About

Natural Language Processing (NLP) has developed the primary tools for how we interact with computers, but yet these tools are only available for English and a few ‘central’, mostly European languages. This has lead to a situation where many people around the world cannot interact with computers in their own language. With the rise of social media and the expansion of technologies into developing markets around the world, the Web is increasingly becoming more linguistically diverse, and this creates new commercial and academic possibilities.

Deep learning has created a recent technological shift towards the creation of language-independent representations of language, but it has previously been assumed that deep learning is not suitable for minority and historical languages as these methods are incredibly data-hungry and such languages have only limited resources. However, both historical and minority languages have many closely related languages and the construction of single models for language families can overcome these resource gaps.

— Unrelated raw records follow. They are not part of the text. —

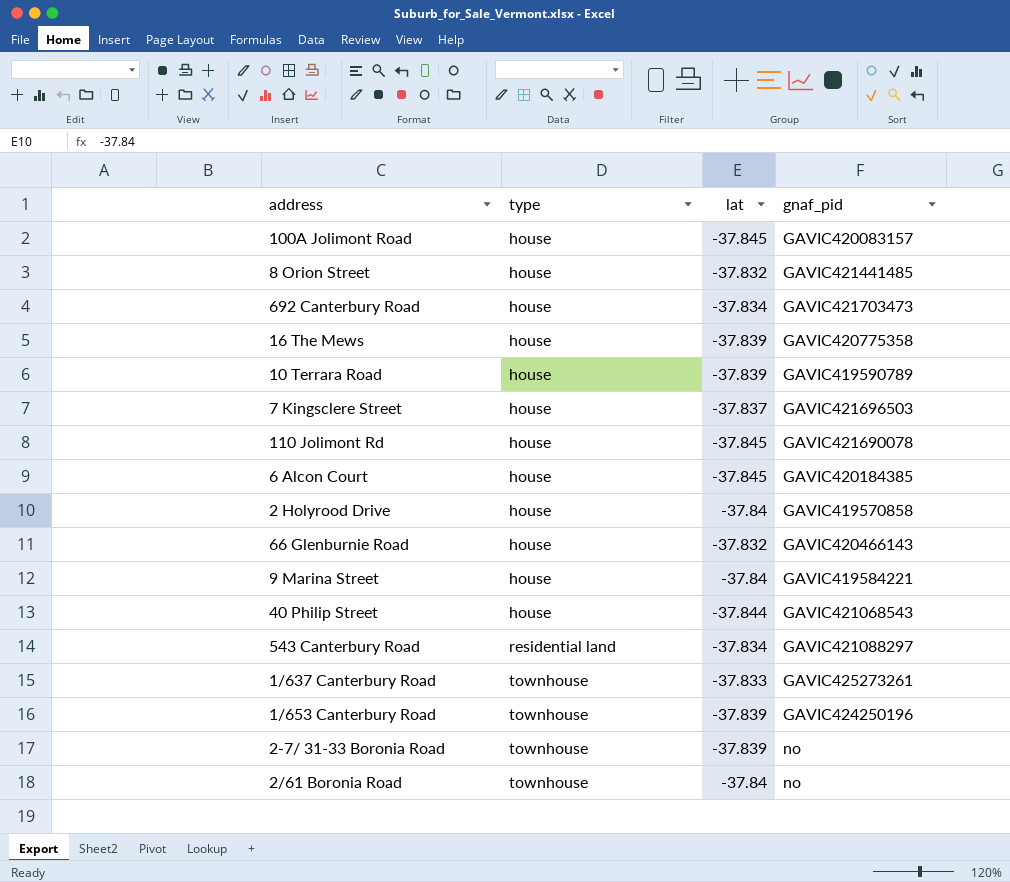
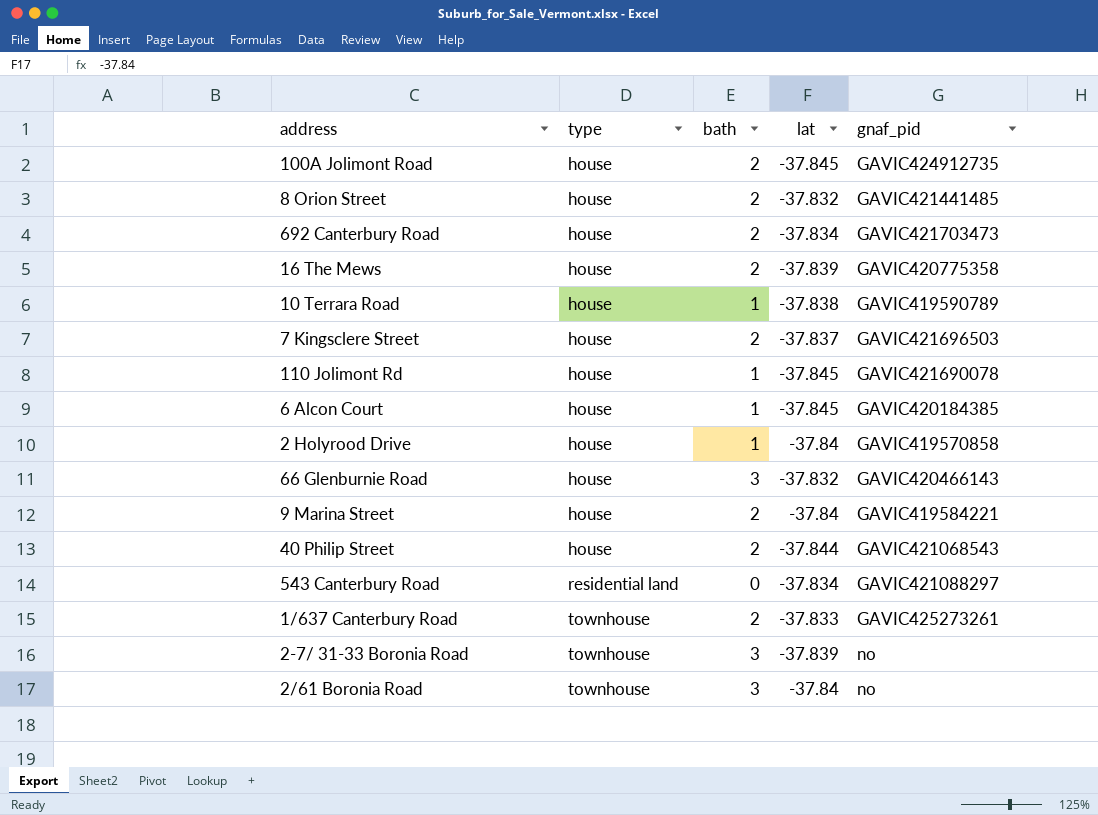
column bath | position: none -> 3
row 1/653 Canterbury Road: townhouse | -37.839 | GAVIC424250196 -> none
100A Jolimont Road | gnaf_pid: GAVIC420083157 -> GAVIC424912735
10 Terrara Road | lat: -37.839 -> -37.838

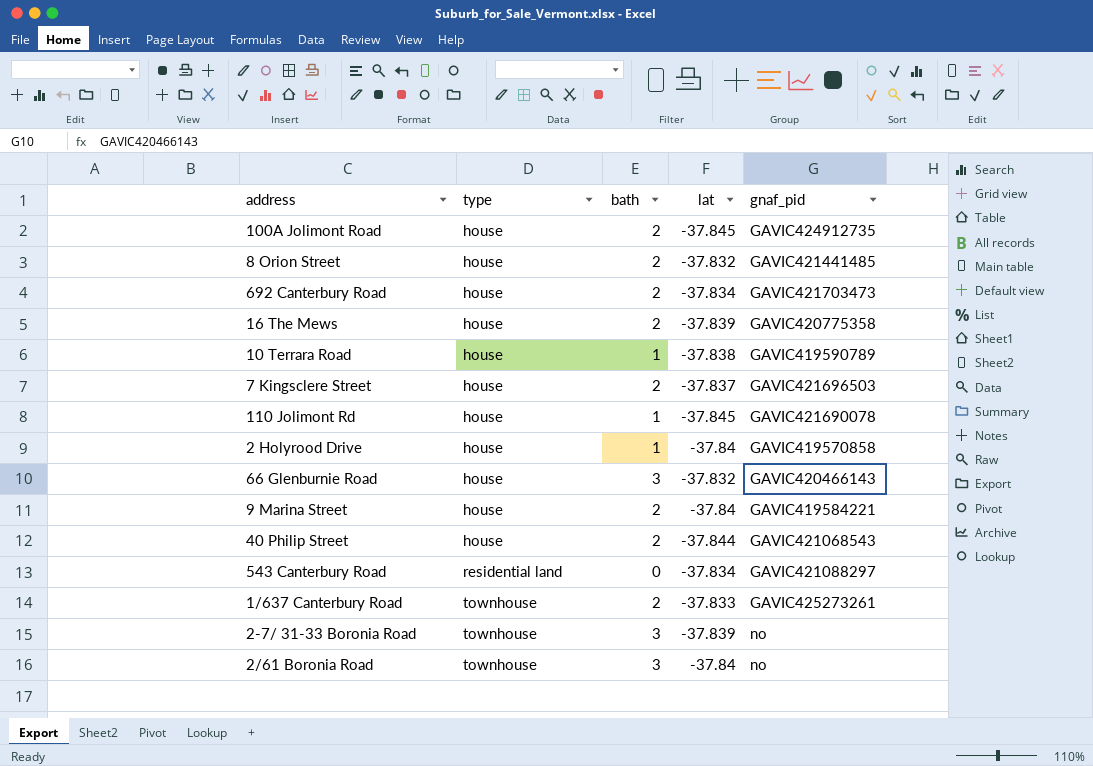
row 6 Alcon Court: house | 1 | -37.845 | GAVIC420184385 -> none

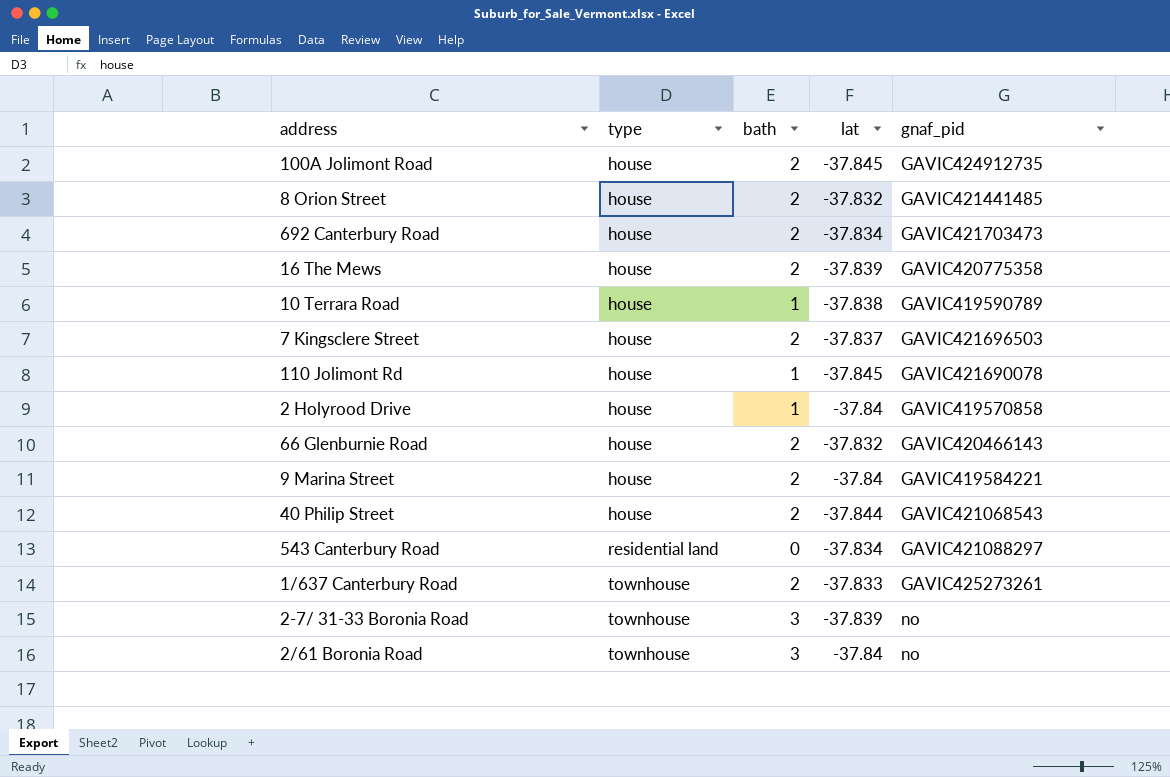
66 Glenburnie Road | bath: 3 -> 2

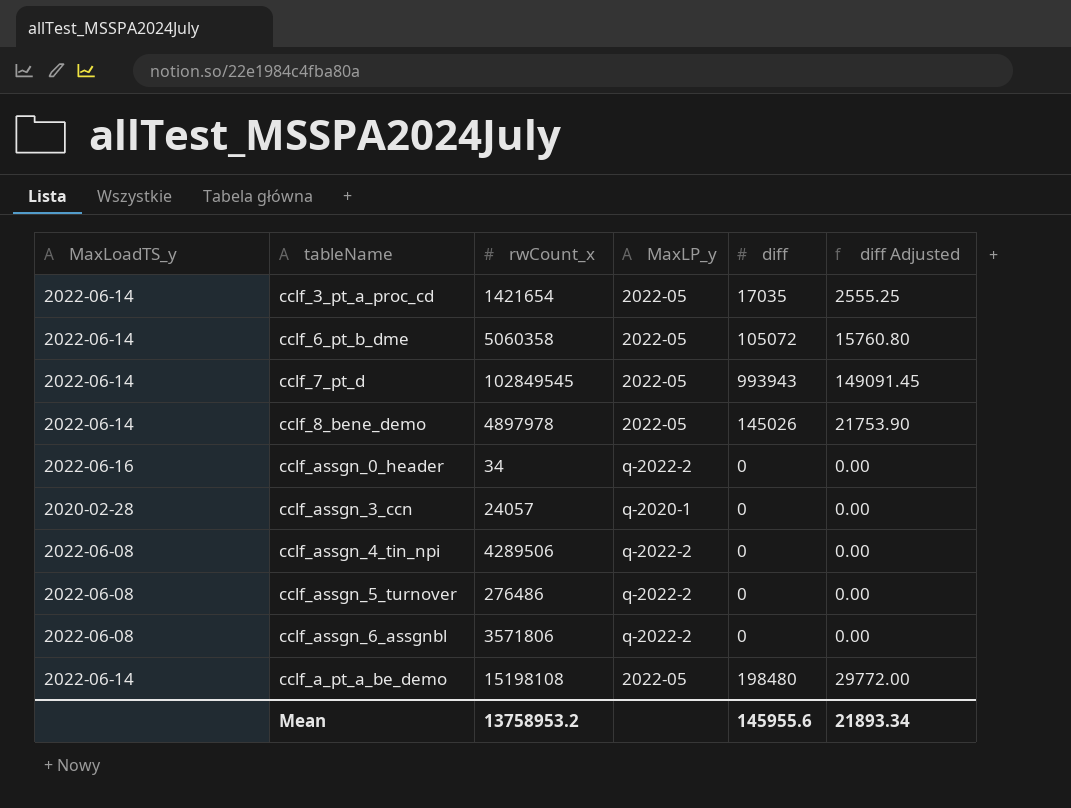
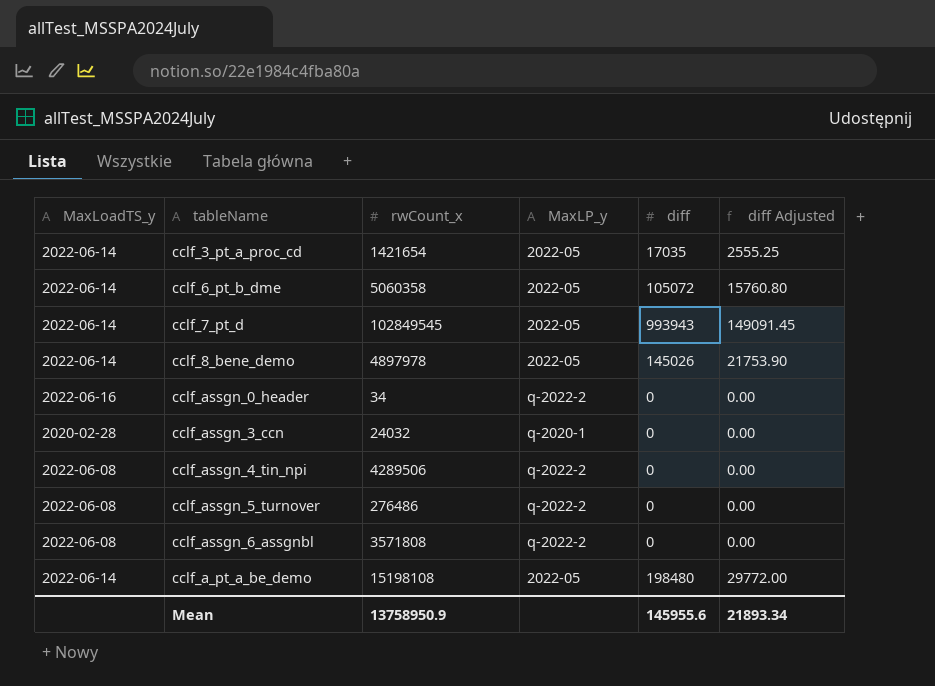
cclf_assgn_3_ccn | rwCount_x: 24057 -> 24032
cclf_assgn_6_assgnbl | rwCount_x: 3571806 -> 3571808
Mean | rwCount_x: 13758953.2 -> 13758950.9

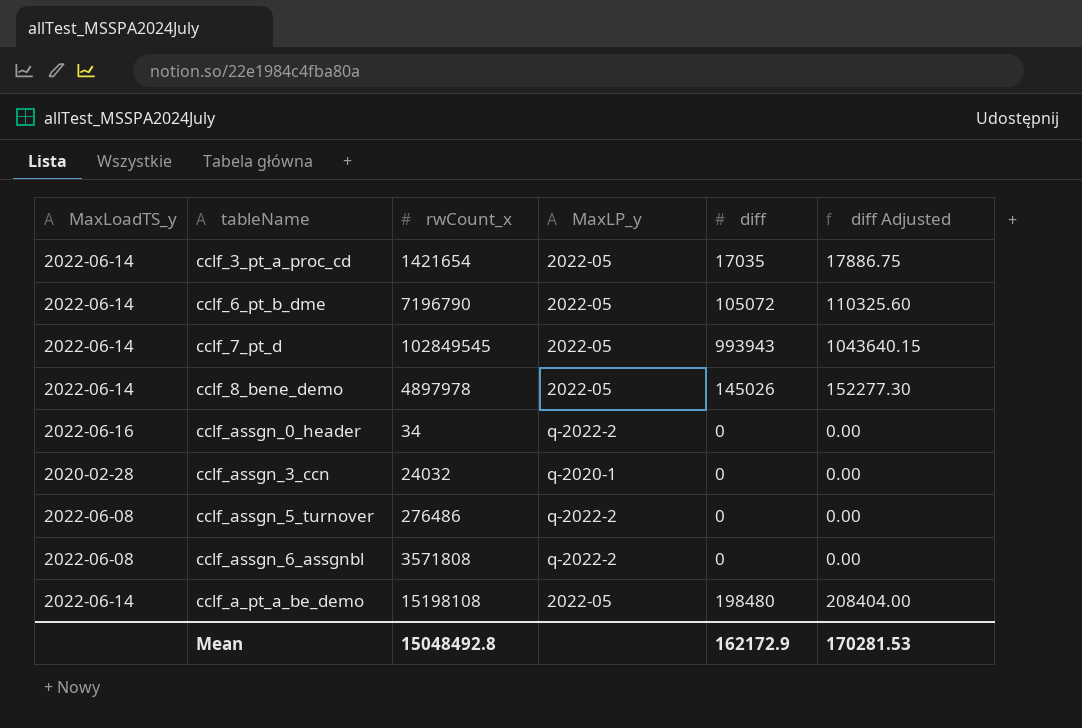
column diff Adjusted | formula: [diff] * 0.15 -> [diff] * 1.05
row cclf_assgn_4_tin_npi: 2022-06-08 | 4289506 | q-2022-2 | 0 | 0.00 -> none
cclf_6_pt_b_dme | rwCount_x: 5060358 -> 7196790
Mean | rwCount_x: 13758950.9 -> 15048492.8
Mean | diff: 145955.6 -> 162172.9
Mean | diff Adjusted: 21893.34 -> 170281.53

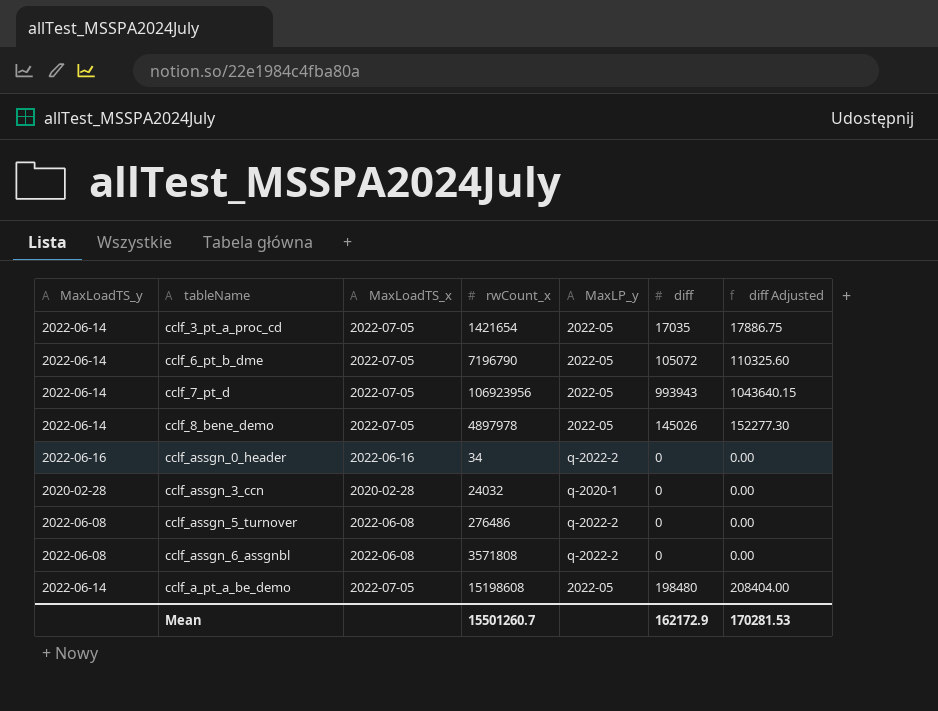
column MaxLoadTS_x | position: none -> 3
cclf_7_pt_d | rwCount_x: 102849545 -> 106923956
cclf_a_pt_a_be_demo | rwCount_x: 15198108 -> 15198608
Mean | rwCount_x: 15048492.8 -> 15501260.7

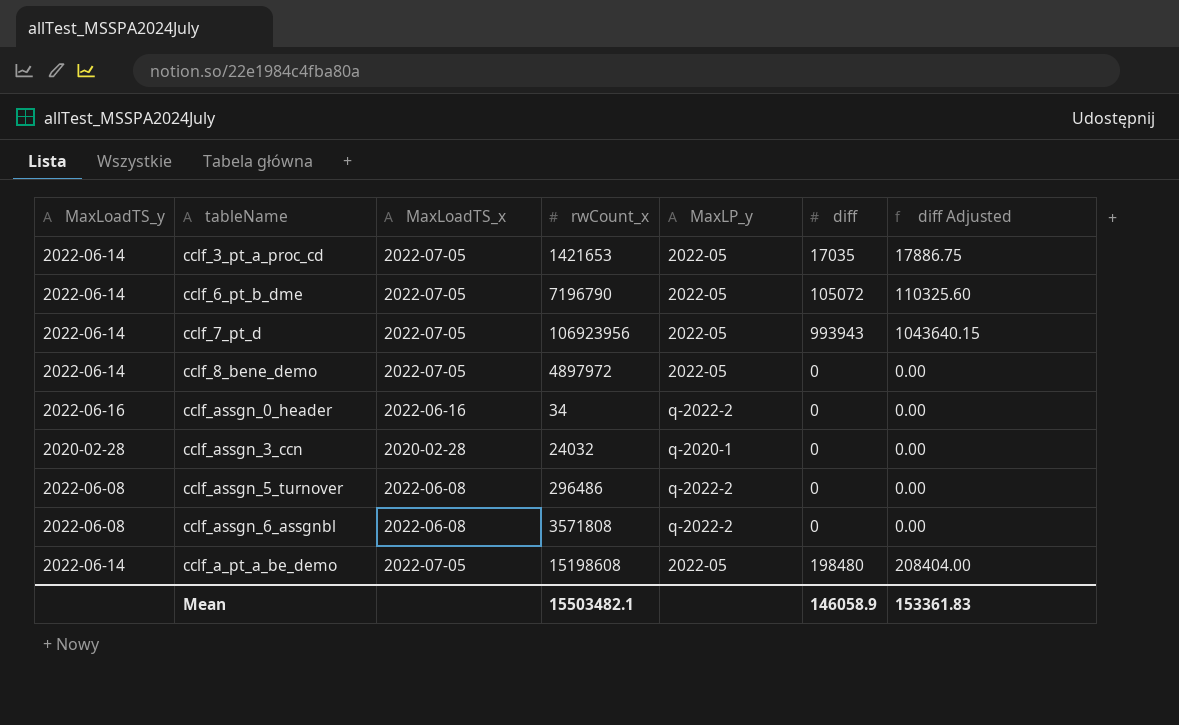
cclf_3_pt_a_proc_cd | rwCount_x: 1421654 -> 1421653
cclf_8_bene_demo | rwCount_x: 4897978 -> 4897972
cclf_8_bene_demo | diff: 145026 -> 0
cclf_8_bene_demo | diff Adjusted: 152277.30 -> 0.00
cclf_assgn_5_turnover | rwCount_x: 276486 -> 296486
Mean | rwCount_x: 15501260.7 -> 15503482.1
Mean | diff: 162172.9 -> 146058.9
Mean | diff Adjusted: 170281.53 -> 153361.83

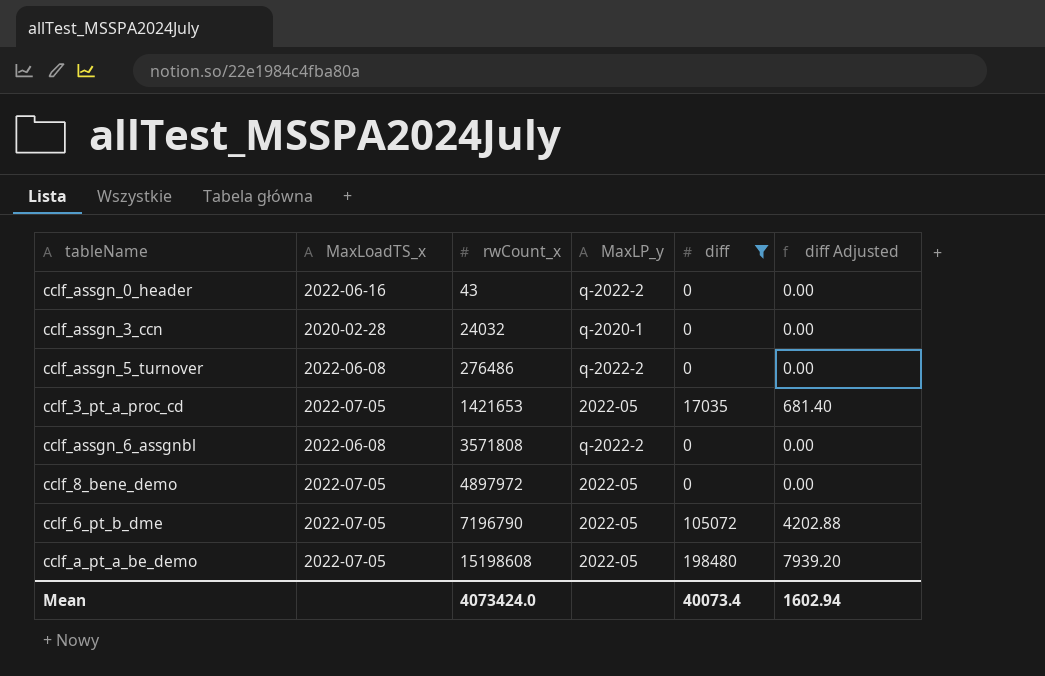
filter: none -> diff != 993943
row order: none -> rwCount_x ascending
column MaxLoadTS_y | position: 1 -> none
column diff Adjusted | formula: [diff] * 1.05 -> [diff] * 0.04
cclf_assgn_0_header | rwCount_x: 34 -> 43
cclf_assgn_5_turnover | rwCount_x: 296486 -> 276486
Mean | rwCount_x: 15503482.1 -> 4073424.0
Mean | diff: 146058.9 -> 40073.4
Mean | diff Adjusted: 153361.83 -> 1602.94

The Cardamom project will proceed on three fronts: Firstly, we will collect resources from social media, the Web and academic sources in order to construct the largest corpus available for these languages. Secondly, we will develop a new model of language creating word embeddings that take into account not only the literal form of words, but also the phonetic and diachronic information. Finally, we will apply our model into two areas: firstly, we will build tools for natural language processing targeting minority languages in Europe and India and secondly, we will look at historical language usage and see how we can understand and track language change over time. This project will widen the scope of NLP to meet the needs of the billion global speakers of minority languages and would advance digital humanities by directly studying the process of language change.